A mother has been convicted of killing her four-year-old son after he died in a hit-and-run in the US because she crossed the road with her children at the wrong place.

Raquel Nelson had faced up to three years in prison - longer than the driver responsible for her child's death who served only six months behind bars.

However, the 30-year-old received a 12-months probationary sentence after the case caused public uproar in America.

Ms Nelson's son was killed in April last year when he was knocked down by a van after slipping from his mother's grasp as they crossed the road to get from a bus stop to their apartment building in the city of Marietta , north of Atlanta.

The distraught mum was also injured in the incident along with her young daughter.

Ms Nelson was subsequently prosecuted under the offence of jaywalking, which dictates that it is illegal to cross the road anywhere other than at a designated crossing point.

She was convicted by the all-white jury of second-degree vehicular homicide and other offences.

Her lawyer, David Savoy, said the driver was drinking and had taken painkillers on the night of the accident and was mostly blind in one eye.

He also had a prior conviction for a hit-and-run accident.

"For vehicular homicide in the second degree you don't have to be driving a vehicle," Mr Savoy explained.

"It requires that you caused the death of another. She 'caused' the death of another. How tragic is that?"

Judge Kathryn Tanksley, who also ordered the defendant to perform 40 hours of community serve and pay a \$50 (£30) fine, invoked a little-used Georgia state law to offer her a new trial at the end of a hearing in which character witnesses and spectators wept.

Ms Nelson's lawyer and other character witnesses described her as an exemplary mother shattered by the accident for which she blamed herself.

She thanked the court but refused to say whether she would accept the offer of a new trial.

Some critics said the judge should not have handed out a sentence in a case that should never have been prosecuted.

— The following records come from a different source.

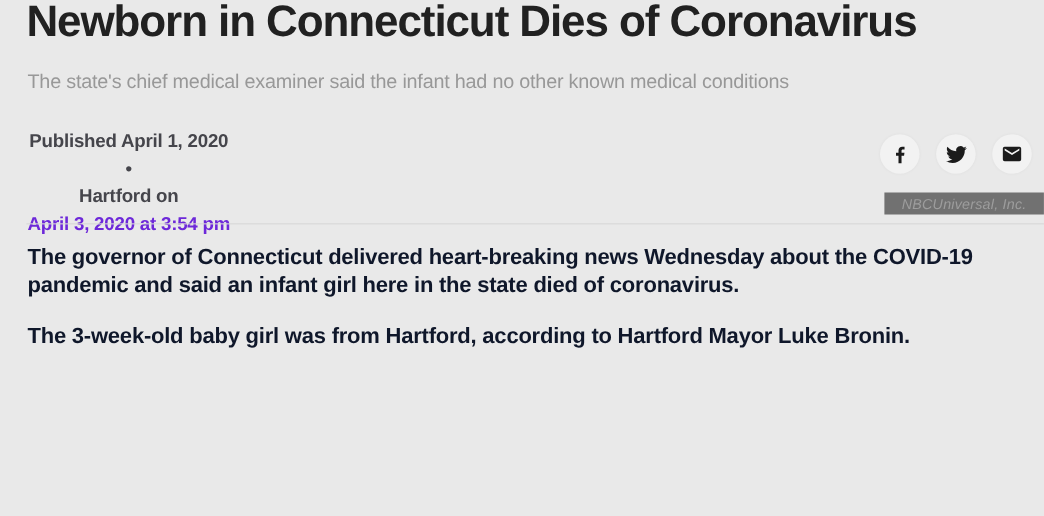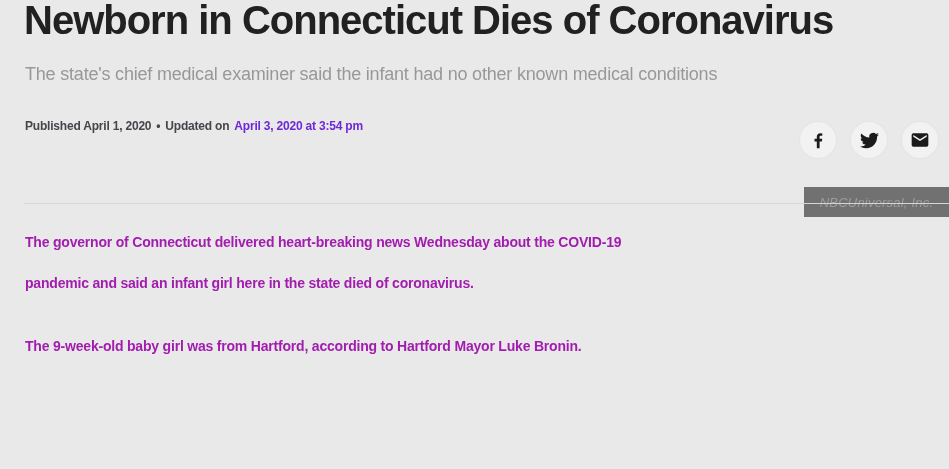--- a/index.html
+++ b/index.html
@@ -40,11 +40,12 @@
     display: flex;
     align-items: center;
     gap: 5px;
-    font-size: 12px;
+    font-size: 17px;
     font-weight: 600;
     letter-spacing: -0.2px;
     color: #45454b;
     white-space: nowrap;
+    flex-direction: column;
   }
   .byline .sep { color: #45454b; font-weight: 700; }
   .byline a.updated-link {

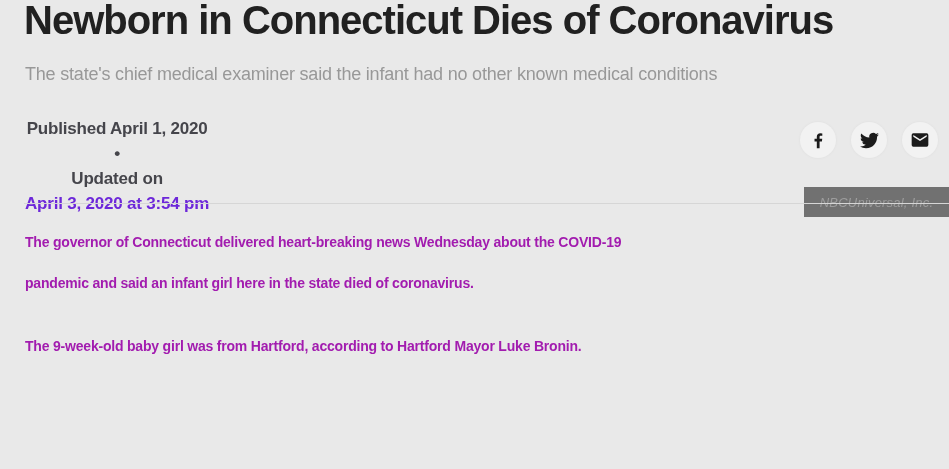--- a/index.html
+++ b/index.html
@@ -120,7 +120,7 @@
   <div class="byline">
     <span>Published April 1, 2020</span>
     <span class="sep">•</span>
-    <span>Updated on</span>
+    <span>Hartford on</span>
     <a class="updated-link">April 3, 2020 at 3:54 pm</a>
   </div>
 

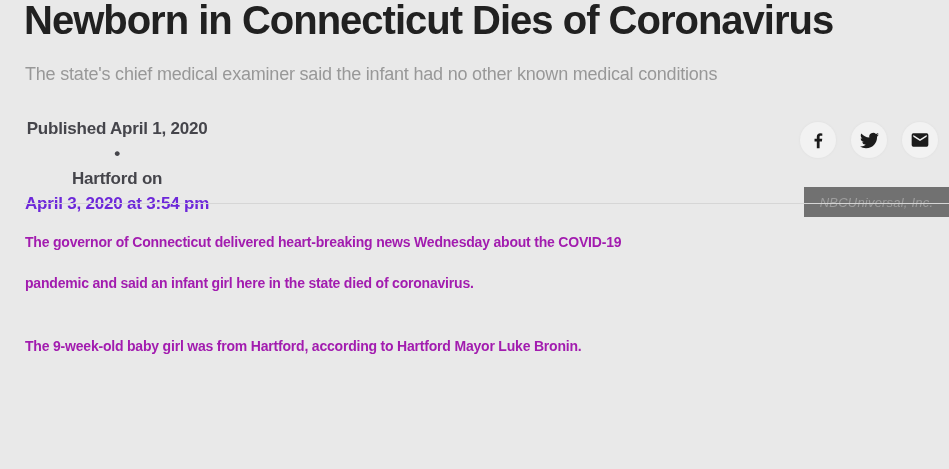--- a/index.html
+++ b/index.html
@@ -74,8 +74,8 @@
   .share-btn svg { display: block; fill: #1b1b1b; }
   .credit-box {
     position: absolute;
-    top: 187px; right: 0;
-    width: 145px; height: 30px;
+    top: 175px; right: 0;
+    width: 145px; height: 20px;
     background: #717171;
     display: flex;
     align-items: center;

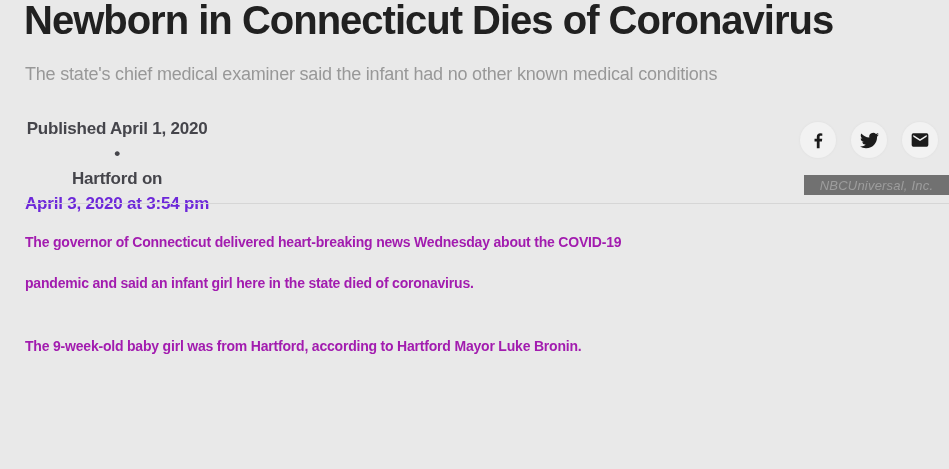--- a/index.html
+++ b/index.html
@@ -99,11 +99,11 @@
     left: 25px; top: 222px; right: 20px;
   }
   .body-text p {
-    font-size: 14px;
+    font-size: 20px;
     font-weight: 700;
     letter-spacing: -0.2px;
-    line-height: 41px;
-    color: #a21caf;
+    line-height: 25px;
+    color: #0f172a;
     white-space: pre-line;
     margin-bottom: 22px;
   }

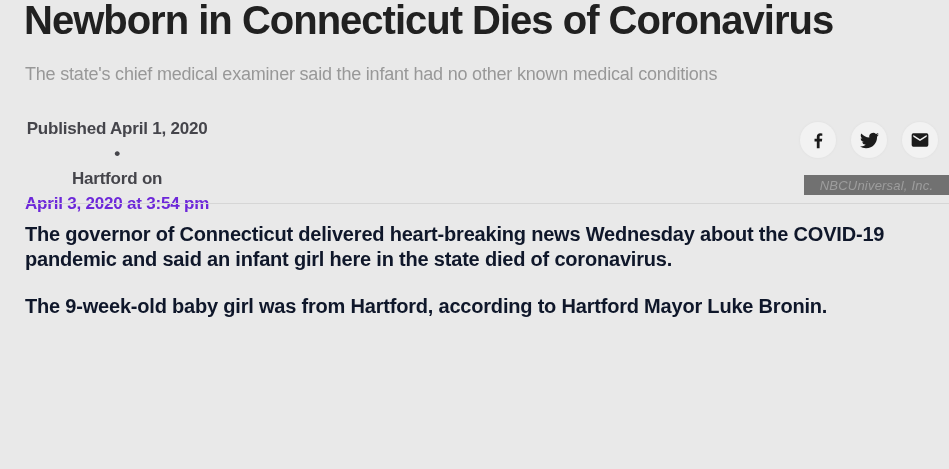--- a/index.html
+++ b/index.html
@@ -151,7 +151,7 @@
   <div class="body-text">
     <p>The governor of Connecticut delivered heart-breaking news Wednesday about the COVID-19
 pandemic and said an infant girl here in the state died of coronavirus.</p>
-    <p>The 9-week-old baby girl was from Hartford, according to Hartford Mayor Luke Bronin.</p>
+    <p>The 3-week-old baby girl was from Hartford, according to Hartford Mayor Luke Bronin.</p>
   </div>
 
 </div>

Sally Flocks of the group Pedestrians Educating Drivers on Safety said the case exposed a lack of consideration for pedestrians in a state with a car-centric culture.

Most users of buses in Marietta, a largely white and conservative community north of Atlanta, are black and on low incomes, said Ms Flocks.

"There probably wasn't a lot of empathy among the jurors. [At trial] they asked people had anyone used public transport in metro Atlanta," she said. "Nobody raised their hand."